A campanha da MTV Brasil revela uma antipatia em relação aos políticos atuais, mostra uma forte rejeição ao oportunismo, à mesmice e baixaria que marcaram a vida política brasileira nos últimos anos.

A frustração é maior porque nas últimas eleições os jovens ajudaram a eleger os partidos que estão no governo e que não diferenciaram suas práticas políticas de outros partidos identificados com a política clientelista anterior.

Para onde foram os radicais?

Segundo Mauro Dahmer, houve uma discussão interna na MTV Brasil sobre como motivar a audiência jovem do canal e estimular a audiência “sem ser banana”. De acordo com ele, há uma radicalidade natural no jovem, “mas onde ela se escondeu?”. O objetivo da campanha, de acordo com ele, não é o voto nulo, mas “fazer as pessoas se indignarem mais e estimular o debate”.

Há, de acordo com Mauro, um espaço tênue, na mente do jovem que é preciso tocar, mas com muito cuidado. Por isso a MTV Brasil quis levar ao ar uma visão diferente e criativa, com muita liberdade e renovação na linguagem – como sempre – questionando o valor e a razão do voto. Para ele, essa é uma atitude política porque incomoda e traz um corte radical, estimulando o debate: “jogar ovos e tomates nesta situação em que nos metemos”.

O MTV não é um canal político nem está voltado para o jornalismo. Ao contrário, se dedica à música, videoclipes e outras artes pops, à programação cultural e ao lazer. Além de muito videoclipe, o seu conteúdo está permeado de falas descontraídas dos VJs sobre bandas, vocalistas famosos, compositores, celebridades do mundo do rock, reggae e hip hop.

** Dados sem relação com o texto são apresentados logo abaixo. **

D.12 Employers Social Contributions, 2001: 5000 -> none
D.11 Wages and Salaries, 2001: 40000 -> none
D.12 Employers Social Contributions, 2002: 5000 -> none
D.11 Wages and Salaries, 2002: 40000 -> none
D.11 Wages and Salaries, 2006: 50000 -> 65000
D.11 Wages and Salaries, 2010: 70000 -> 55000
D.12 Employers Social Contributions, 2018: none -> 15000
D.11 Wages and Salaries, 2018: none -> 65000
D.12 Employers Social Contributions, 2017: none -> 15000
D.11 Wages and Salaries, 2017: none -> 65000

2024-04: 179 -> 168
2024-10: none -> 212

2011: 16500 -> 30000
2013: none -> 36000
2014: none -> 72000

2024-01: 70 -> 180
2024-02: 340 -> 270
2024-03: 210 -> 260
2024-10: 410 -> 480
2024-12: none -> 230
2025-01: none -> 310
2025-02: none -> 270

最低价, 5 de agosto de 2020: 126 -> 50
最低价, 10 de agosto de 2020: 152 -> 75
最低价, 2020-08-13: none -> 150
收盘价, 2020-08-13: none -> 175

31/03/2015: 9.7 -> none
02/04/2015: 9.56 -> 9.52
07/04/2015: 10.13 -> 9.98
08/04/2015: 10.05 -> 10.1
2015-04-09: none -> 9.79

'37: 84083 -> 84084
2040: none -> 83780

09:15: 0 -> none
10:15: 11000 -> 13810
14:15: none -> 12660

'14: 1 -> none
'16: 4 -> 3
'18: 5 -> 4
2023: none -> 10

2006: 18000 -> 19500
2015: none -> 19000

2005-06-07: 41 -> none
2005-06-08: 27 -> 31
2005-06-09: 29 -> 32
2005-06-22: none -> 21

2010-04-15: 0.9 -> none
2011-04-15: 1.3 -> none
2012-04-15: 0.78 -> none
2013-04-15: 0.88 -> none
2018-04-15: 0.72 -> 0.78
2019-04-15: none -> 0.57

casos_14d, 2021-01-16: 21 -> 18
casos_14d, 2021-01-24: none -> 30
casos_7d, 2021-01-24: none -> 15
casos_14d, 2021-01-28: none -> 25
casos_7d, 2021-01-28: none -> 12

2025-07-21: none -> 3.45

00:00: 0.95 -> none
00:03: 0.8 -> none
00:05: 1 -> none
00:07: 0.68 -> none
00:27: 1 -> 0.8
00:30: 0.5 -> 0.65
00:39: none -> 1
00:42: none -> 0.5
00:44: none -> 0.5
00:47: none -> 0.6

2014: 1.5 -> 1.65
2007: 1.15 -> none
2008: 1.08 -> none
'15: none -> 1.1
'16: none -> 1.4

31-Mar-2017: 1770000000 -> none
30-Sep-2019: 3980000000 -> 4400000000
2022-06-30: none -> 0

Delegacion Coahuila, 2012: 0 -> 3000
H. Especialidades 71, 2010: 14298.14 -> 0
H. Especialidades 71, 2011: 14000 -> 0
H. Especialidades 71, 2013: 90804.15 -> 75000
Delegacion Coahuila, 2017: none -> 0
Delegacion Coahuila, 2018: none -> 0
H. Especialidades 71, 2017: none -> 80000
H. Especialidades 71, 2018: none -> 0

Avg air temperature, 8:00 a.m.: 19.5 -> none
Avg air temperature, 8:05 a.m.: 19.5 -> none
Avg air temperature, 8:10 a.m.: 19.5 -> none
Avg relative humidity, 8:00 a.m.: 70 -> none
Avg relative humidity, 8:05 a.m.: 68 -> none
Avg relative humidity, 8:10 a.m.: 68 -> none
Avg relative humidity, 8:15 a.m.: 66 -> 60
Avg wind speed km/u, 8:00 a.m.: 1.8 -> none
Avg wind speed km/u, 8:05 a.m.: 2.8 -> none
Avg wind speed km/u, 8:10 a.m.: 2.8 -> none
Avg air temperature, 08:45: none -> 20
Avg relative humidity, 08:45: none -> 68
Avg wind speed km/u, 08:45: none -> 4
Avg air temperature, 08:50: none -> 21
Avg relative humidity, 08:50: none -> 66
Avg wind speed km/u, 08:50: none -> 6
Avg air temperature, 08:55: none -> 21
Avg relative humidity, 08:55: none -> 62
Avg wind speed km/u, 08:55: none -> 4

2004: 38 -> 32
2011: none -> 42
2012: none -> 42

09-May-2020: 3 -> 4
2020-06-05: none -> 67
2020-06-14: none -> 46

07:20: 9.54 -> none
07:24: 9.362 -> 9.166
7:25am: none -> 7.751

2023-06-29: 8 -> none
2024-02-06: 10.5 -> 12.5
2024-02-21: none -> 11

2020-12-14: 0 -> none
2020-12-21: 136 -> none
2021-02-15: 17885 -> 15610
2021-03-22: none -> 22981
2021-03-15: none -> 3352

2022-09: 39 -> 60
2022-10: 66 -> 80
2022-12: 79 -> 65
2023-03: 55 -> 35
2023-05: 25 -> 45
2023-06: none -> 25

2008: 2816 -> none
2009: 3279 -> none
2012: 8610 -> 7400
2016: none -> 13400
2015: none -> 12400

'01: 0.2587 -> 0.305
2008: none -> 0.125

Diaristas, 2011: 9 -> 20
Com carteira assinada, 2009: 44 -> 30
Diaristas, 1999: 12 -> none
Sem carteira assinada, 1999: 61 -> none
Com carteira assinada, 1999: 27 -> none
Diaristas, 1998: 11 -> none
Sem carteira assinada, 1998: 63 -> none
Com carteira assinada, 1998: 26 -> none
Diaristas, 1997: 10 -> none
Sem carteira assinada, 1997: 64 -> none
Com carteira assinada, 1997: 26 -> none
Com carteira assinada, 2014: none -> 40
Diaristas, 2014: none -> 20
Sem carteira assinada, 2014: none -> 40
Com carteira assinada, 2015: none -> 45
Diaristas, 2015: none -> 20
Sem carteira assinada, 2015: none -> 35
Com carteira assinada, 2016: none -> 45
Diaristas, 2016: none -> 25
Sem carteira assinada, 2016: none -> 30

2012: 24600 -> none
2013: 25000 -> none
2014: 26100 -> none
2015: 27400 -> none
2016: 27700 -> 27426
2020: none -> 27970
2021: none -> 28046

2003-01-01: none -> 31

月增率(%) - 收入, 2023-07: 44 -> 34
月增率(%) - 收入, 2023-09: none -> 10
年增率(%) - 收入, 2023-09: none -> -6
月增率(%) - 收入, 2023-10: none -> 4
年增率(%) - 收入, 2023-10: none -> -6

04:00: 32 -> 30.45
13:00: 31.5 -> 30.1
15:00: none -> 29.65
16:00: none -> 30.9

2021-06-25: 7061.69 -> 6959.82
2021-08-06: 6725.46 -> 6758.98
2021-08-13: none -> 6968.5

A linguagem prima pela irreverência, frivolidade e muita criatividade, que lhe confere ao canal um diálogo íntimo e uma audiência fiel junto ao público jovem.

Mas, sempre pautou temas sociais em sua programação, spots e programas. A MTV Brasil já produziu campanhas significativas sobre prevenção à AIDS, Ecolife, trabalho infantil, igualdade de oportunidades e cidadania.

Houve anteriormente uma campanha intitulada “Contra azia e má digestão, vote contra o político nulo”. Recentemente, entretanto, ela acabou com os programas de debate, prometendo agora retomá-los.

Especialistas e organizações se mostram preocupados com peça que condena a priori o processo eleitoral, sem indagar sobre qual é a predisposição de jovens para votar e para participar.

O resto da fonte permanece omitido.